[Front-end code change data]
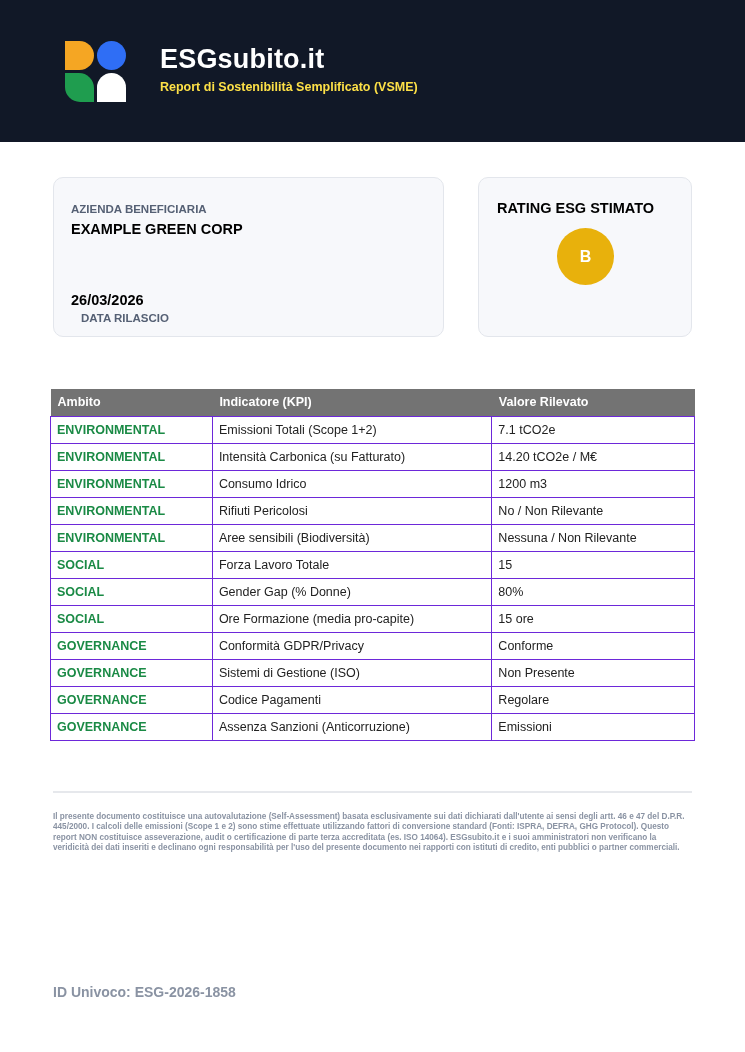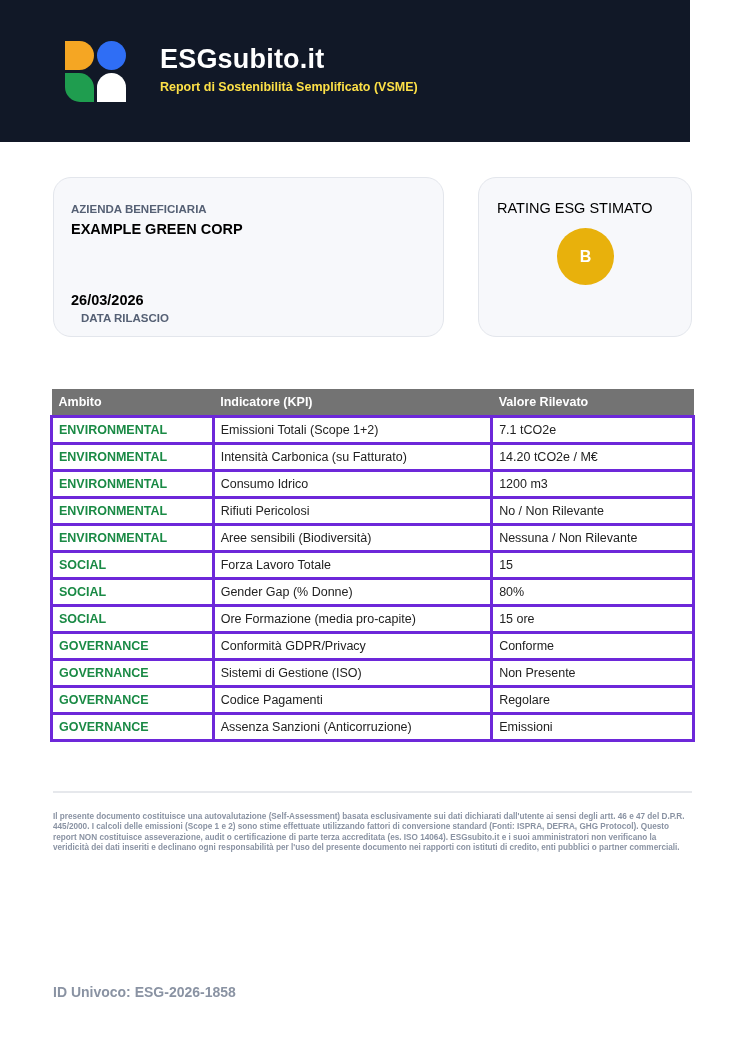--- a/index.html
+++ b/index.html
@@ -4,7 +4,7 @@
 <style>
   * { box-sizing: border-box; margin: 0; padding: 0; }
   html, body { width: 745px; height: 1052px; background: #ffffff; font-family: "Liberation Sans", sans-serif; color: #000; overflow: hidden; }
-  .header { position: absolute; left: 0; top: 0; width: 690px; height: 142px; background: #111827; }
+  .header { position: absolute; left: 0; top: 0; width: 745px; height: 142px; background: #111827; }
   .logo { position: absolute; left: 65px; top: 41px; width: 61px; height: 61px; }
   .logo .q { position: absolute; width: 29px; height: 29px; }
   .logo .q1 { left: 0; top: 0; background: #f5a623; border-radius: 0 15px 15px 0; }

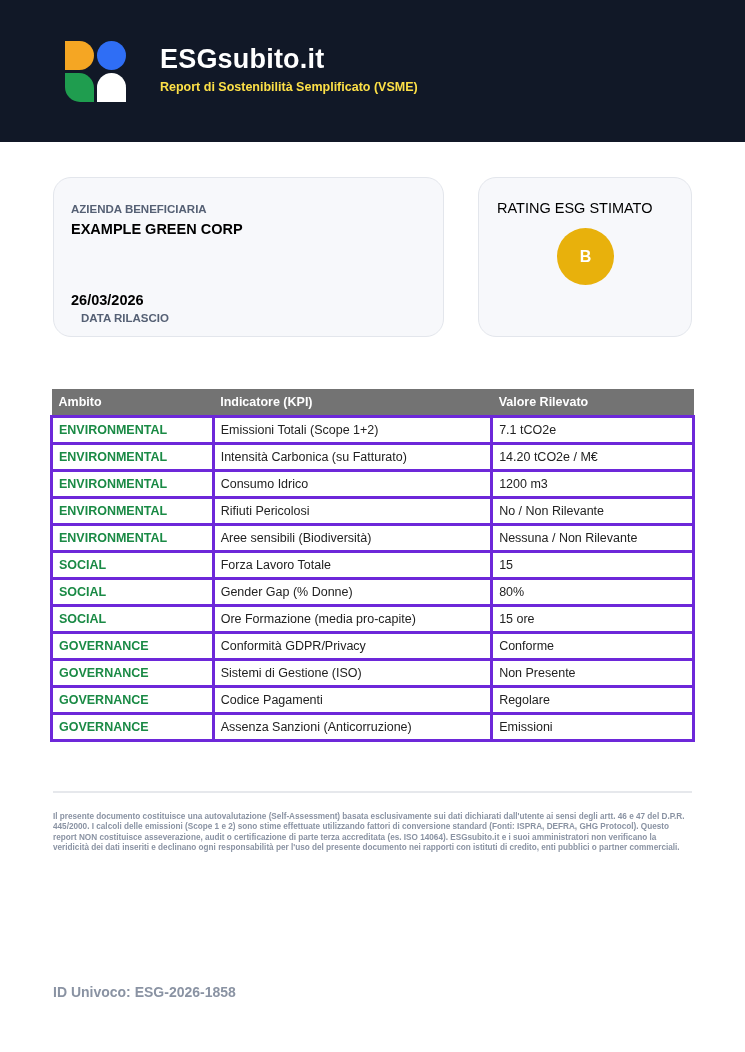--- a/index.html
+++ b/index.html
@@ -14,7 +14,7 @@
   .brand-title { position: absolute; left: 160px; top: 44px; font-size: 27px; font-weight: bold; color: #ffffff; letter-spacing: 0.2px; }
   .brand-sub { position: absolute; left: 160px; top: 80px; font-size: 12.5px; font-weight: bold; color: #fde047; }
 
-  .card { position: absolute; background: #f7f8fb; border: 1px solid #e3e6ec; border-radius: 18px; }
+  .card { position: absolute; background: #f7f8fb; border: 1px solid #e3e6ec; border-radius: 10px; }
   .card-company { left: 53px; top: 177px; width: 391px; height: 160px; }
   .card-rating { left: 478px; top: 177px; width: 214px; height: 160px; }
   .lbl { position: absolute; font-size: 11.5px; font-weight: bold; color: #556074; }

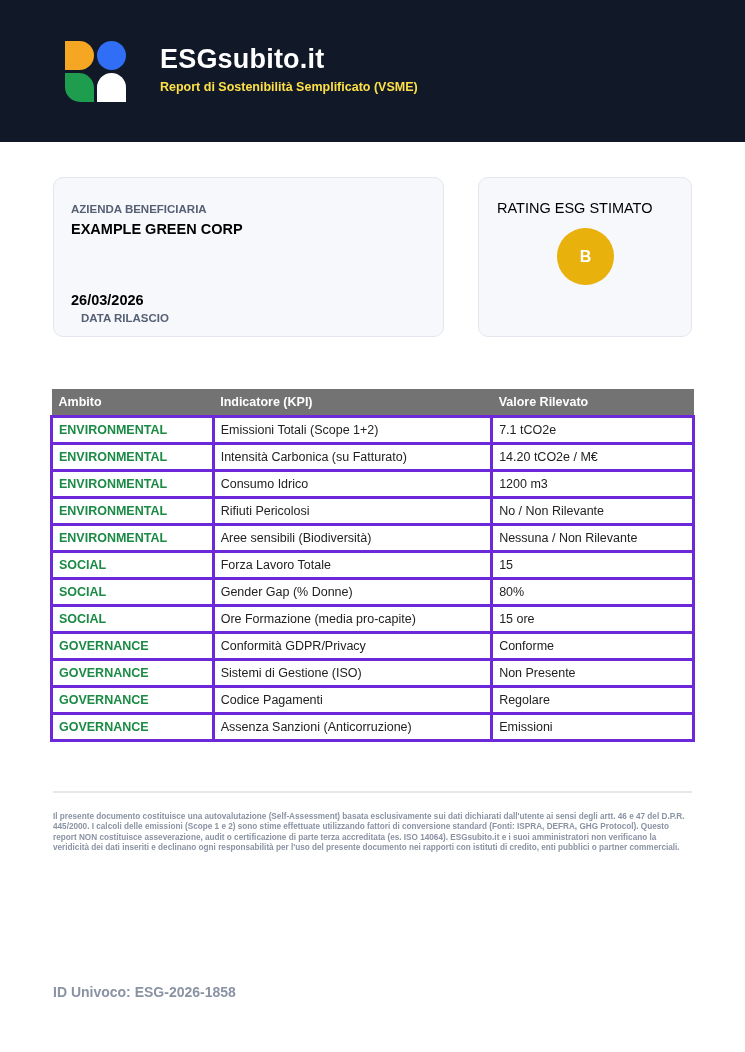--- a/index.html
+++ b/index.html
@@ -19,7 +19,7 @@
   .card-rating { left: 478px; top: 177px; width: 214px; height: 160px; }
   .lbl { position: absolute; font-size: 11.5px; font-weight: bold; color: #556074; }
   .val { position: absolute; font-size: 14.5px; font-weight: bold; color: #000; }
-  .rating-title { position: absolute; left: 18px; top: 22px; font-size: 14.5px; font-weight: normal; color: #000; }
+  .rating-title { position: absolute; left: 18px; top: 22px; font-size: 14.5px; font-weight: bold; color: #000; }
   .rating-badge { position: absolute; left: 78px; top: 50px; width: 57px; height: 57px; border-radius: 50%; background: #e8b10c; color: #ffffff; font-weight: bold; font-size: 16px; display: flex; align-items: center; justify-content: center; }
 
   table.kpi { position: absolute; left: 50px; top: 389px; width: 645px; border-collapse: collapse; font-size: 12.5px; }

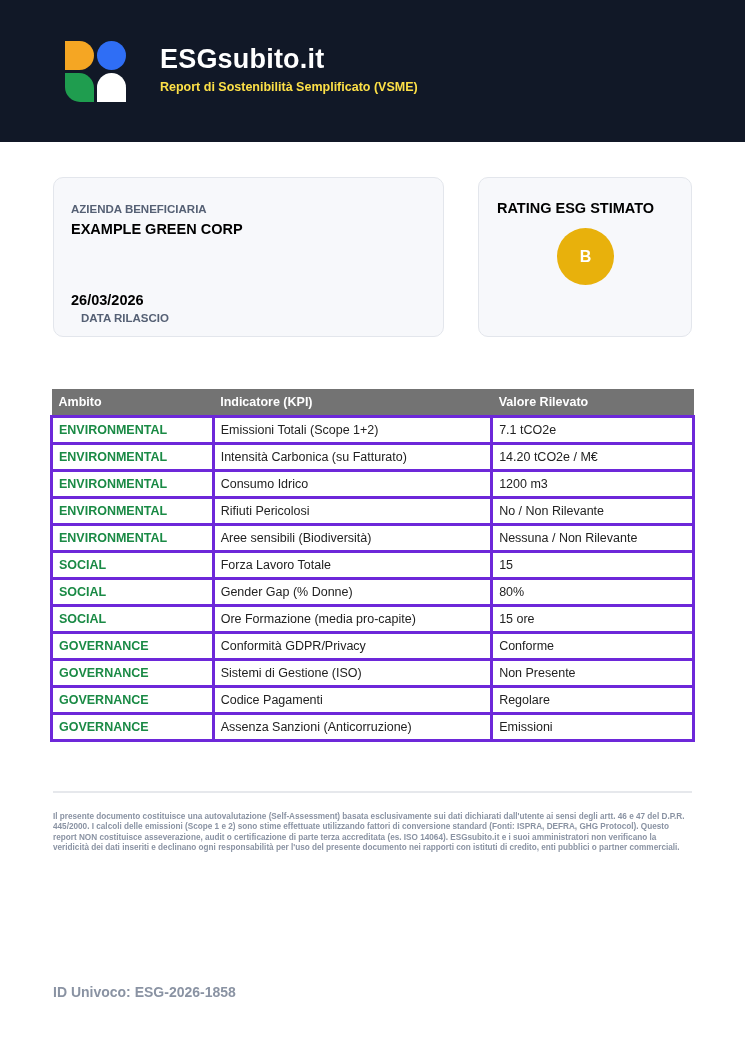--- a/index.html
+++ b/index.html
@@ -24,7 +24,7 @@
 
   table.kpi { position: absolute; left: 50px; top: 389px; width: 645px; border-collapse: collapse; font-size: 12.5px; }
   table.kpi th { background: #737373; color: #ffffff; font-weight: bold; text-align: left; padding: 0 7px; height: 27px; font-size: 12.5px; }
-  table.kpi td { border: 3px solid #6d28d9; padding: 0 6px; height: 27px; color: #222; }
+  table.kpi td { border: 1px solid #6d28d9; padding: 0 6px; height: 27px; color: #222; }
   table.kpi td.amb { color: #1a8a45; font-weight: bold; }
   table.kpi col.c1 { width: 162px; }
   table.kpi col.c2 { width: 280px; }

#### TRY IT
Using the records above, please repeat the line with "#1a8a45; font-weight: bold;" and every line after it exactly, and give no other text.

#### FINISHED TASK
   table.kpi td.amb { color: #1a8a45; font-weight: bold; }
   table.kpi col.c1 { width: 162px; }
   table.kpi col.c2 { width: 280px; }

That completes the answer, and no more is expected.